The treaties of Traverse des Sioux and Mendota established a Dakota reservation along the Minnesota River in 1851. White settlers began flooding into the region even before the treaty was ratified, and in 1852, Henry Sibley requested that the US establish a fort on the Minnesota River to suppress potential violence between settlers and the Dakota.

Fort Snelling soldiers began constructing the garrison in February 1853, creating an unwalled collection of buildings encircling a parade ground. Except for the granite barracks and commissary, the fort's structures were made of wood. On June 27, Secretary of War Jefferson Davis named the fort in honor of one of three army officers—all brothers—killed in the Mexican American War. By 1855, construction of the fort’s buildings was mostly complete.

Companies C, K, and E of the Sixth Infantry were the first units garrisoned at Fort Ridgely. Commanding officers and companies rotated frequently; two commanders and one officer  brought enslaved African Americans with them. As a result, at least eight enslaved people lived at the garrison during the 1850s. 

After the Civil War began, the US used the fort as a training site before sending the soldiers south to fight. By 1862, a company of Minnesota volunteers was garrisoned there. 

During the US–Dakota War of 1862, settlers and some Dakota people sought shelter at Fort Ridgely. On August 18, the fort’s commander, Captain John Marsh, attempted to retaliate against Dakota combatants with a force of forty-six of the fort’s seventy-six soldiers. He and many of his men were soon killed in a Dakota ambush.

As the region's main military outpost, Fort Ridgely was stocked with supplies, weapons, and undelivered annuity payments, and was thus a strategic target for Dakota warriors. The Dakota laid siege to the fort, attacking on August 20 and 22. Civilian volunteers, soldiers under the command of Lieut. Timothy Sheehan, and the Renville Rangers (mainly composed of men with Dakota ancestry) defended the fort. After the Dakota retreated, Sibley's militia of over 1,500 volunteers reached the fort on August 27 and 28.
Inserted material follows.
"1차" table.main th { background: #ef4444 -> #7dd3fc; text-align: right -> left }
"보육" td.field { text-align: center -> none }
After the war, the US imprisoned around 1,700 non-combatant Dakota people at Fort Snelling.  It also executed thirty-eight Dakota men; nullified all treaties and reservations with the Dakota; and exiled most of the Dakota—regardless of their role in the war.
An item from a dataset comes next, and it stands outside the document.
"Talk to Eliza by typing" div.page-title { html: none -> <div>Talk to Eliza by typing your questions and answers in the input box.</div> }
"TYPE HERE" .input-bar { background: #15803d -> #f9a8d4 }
Without the Dakota reservation, the US Army abandoned the fort by 1867, and Congress permitted settlers to purchase lands within the former military reserve by 1870. Homesteaders  tore down most of the fort's original structures but left the south wall of the former commissary, which was converted into a stable.

Minnesota began to commemorate the role of Fort Ridgely in the US–Dakota War in 1873, when the state legislature funded construction of a monument for Captain Marsh and his soldiers at the fort’s cemetery. The legislature apportioned additional funds to construct a monument for Eliza Müller, wife of the fort’s doctor (completed 1877), and those killed during the siege of Fort Ridgely (completed 1896).

To further preserve the Fort Ridgely grounds and monuments, in 1895 the legislature purchased five acres of land holding the commissary and building foundations. It directed the Minnesota Adjutant General to care for the neglected state property, and by 1910, the grounds had been cleared and the commissary rehabilitated as a tourist attraction.

The legislature designated Fort Ridgely as a state park in 1911. During the New Deal, the Civilian Conservation Corps (CCC) and Veterans Conservation Corps (VCC) labored there to control erosion and add amenities for visitors. After a 1936 archeological survey, the VCC also reconstructed the commissary to its original appearance.

In 1969, the Minnesota Historical Society (MNHS) took over the fort grounds, with the state retaining control of the wider park. After the National Registry of Historic Places listed the Fort Ridgely historic site in 1970, the commissary building was used as an interpretive center and museum. In the twenty-first century, MNHS partnered with Friends of Fort Ridgely, and later the Nicollet County Historical Society, to administer the park. The latter partnership concluded in 2020.